Todavía a finales de 2018, la mitad de los mexicanos apoyaba a la caravana migrante, según Consulta Mitofsky, pero las siguientes caravanas han despertado reacciones racistas y xenófobas en la sociedad mexicana. La poca capacidad operativa y un sistema de asilo sorprendido por el numero récord de solicitudes recibidas desde que se tienen registros en 2001, han desbordado las estaciones migratorias. Mientras más tiempo pasa, el gobierno federal también está enfrentando el malestar de los estados fronterizos, que se han convertido en puntos de estadía forzada para los migrantes.  

La determinación de usar la Guardia Nacional para contener a los migrantes está teniendo un costo político para el presidente que todavía no se alcanza a ponderar.
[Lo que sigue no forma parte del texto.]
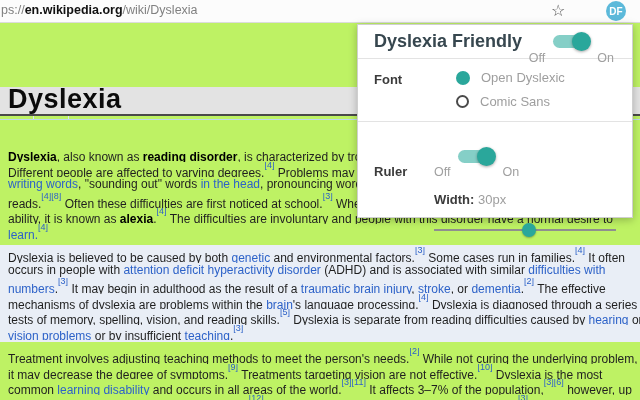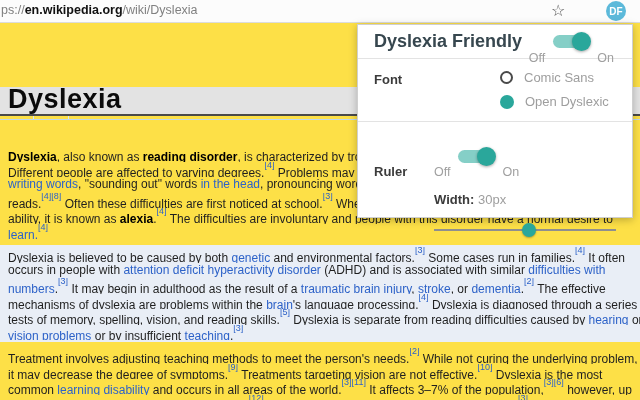--- a/index.html
+++ b/index.html
@@ -1,18 +1,18 @@
 <!DOCTYPE html>
 <html><head>
 <meta charset="utf-8">
 <style>
   html,body{margin:0;padding:0;}
   .screen{
     position:relative; width:640px; height:400px; overflow:hidden;
-    background:#fde047; font-family:"Liberation Sans", sans-serif;
+    background:#bef264; font-family:"Liberation Sans", sans-serif;
     -webkit-font-smoothing:antialiased;
   }
   
   .toolbar{position:absolute;top:0;left:0;width:640px;height:22px;background:#fcfcfc;border-bottom:1px solid #dcdcdc;}
   .urlbar{position:absolute;left:1px;top:3px;font-size:12.5px;white-space:nowrap;}
   .url-pre,.url-path{color:#808080;}
   .url-domain{color:#111;font-weight:bold;}
   .star{position:absolute;left:551px;top:1px;font-size:16px;color:#555;line-height:20px;cursor:pointer;}
   .ext-icon{position:absolute;left:606px;top:1px;width:20px;height:20px;border-radius:10px;
     background:var(--ext-bg);color:#fff;font-size:10px;font-weight:bold;
@@ -38,21 +38,21 @@
   .popup{position:absolute;left:357px;top:24px;width:276px;height:194px;background:#fff;
     border:1px solid #cfcfcf;box-shadow:0 2px 8px rgba(0,0,0,0.25);z-index:10;box-sizing:border-box;}
   .pop-header{height:33px;display:flex;align-items:center;padding:0 18px 0 16px;border-bottom:1px solid #e3e3e3;}
   .pop-title{font-size:18px;font-weight:600;color:#37474f;flex:1;}
   .tg-group{display:flex;align-items:center;gap:8px;}
   .tg-label{font-size:12.5px;color:#a0a0a0;margin-top:32px;}
   .switch{position:relative;width:36px;height:13px;border-radius:7px;background:var(--accent-light);cursor:pointer;}
   .switch .knob{position:absolute;left:19px;top:-3px;width:19px;height:19px;border-radius:50%;
     background:var(--accent);box-shadow:0 1px 3px rgba(0,0,0,0.35);}
   .pop-section{padding:11px 16px 12px 16px;}
-  .sec-font{display:flex;border-bottom:1px solid #e3e3e3;gap:44px;}
+  .sec-font{display:flex;border-bottom:1px solid #e3e3e3;}
   .sec-label{font-size:13px;font-weight:600;color:#3b3b3b;}
   .sec-font .sec-label{width:82px;padding-top:2px;}
   .font-options{display:flex;flex-direction:column;gap:9px;}
   .radio-row{display:flex;align-items:center;gap:11px;cursor:pointer;}
   .radio{width:13px;height:13px;border-radius:50%;box-sizing:border-box;border:2px solid #4a4a4a;background:#fff;}
   .radio.sel{border:none;background:var(--accent);width:14px;height:14px;}
   .radio-label{font-size:13px;color:#9e9e9e;}
   .sec-ruler .row1{display:flex;align-items:flex-end;}
   .sec-ruler .sec-label{width:60px;}
   .width-row{margin:13px 0 0 60px;font-size:13px;}
@@ -119,26 +119,26 @@
             <span class="knob"></span>
           </span>
         <span class="tg-label">On</span>
       </span>
     </div>
 
     <div class="pop-section sec-font">
       <span class="sec-label">Font</span>
       <div class="font-options" id="font-options">
           <div class="radio-row">
+            <span class="radio sel"></span>
+            <span class="radio-label">Open Dyslexic</span>
+          </div>
+          <div class="radio-row">
             <span class="radio"></span>
             <span class="radio-label">Comic Sans</span>
-          </div>
-          <div class="radio-row">
-            <span class="radio sel"></span>
-            <span class="radio-label">Open Dyslexic</span>
           </div>
         </div>
     </div>
 
     <div class="pop-section sec-ruler">
       <div class="row1">
         <span class="sec-label">Ruler</span>
         <span class="tg-group">
           <span class="tg-label">Off</span>
           <span class="switch">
El tratamiento a las caravanas migrantes ha sido aprovechado para señalar los desaciertos del gobierno federal, y ahora se dice, con cierta simpleza, que el dicho de Trump de imponer aranceles a las exportaciones mexicanas nunca fue una amenaza creíble. 

Ante un fenómeno tan complejo como el migratorio se requieren estrategias integrales y en el horizonte lo que más se le acerca es el Plan de Desarrollo Integral para el Salvador, Guatemala, Honduras y México, presentada por Alicia Bárcena, secretaria ejecutiva de la CEPAL, en mayo de 2019. Esta iniciativa impulsada por López Obrador es tan ambiciosa como frágil, en tanto que depende de los recursos de la comunidad internacional, principalmente de Estados Unidos. Con Donald Trump al frente de esa nación, el futuro del Plan y de la política migratoria tiende de un hilo.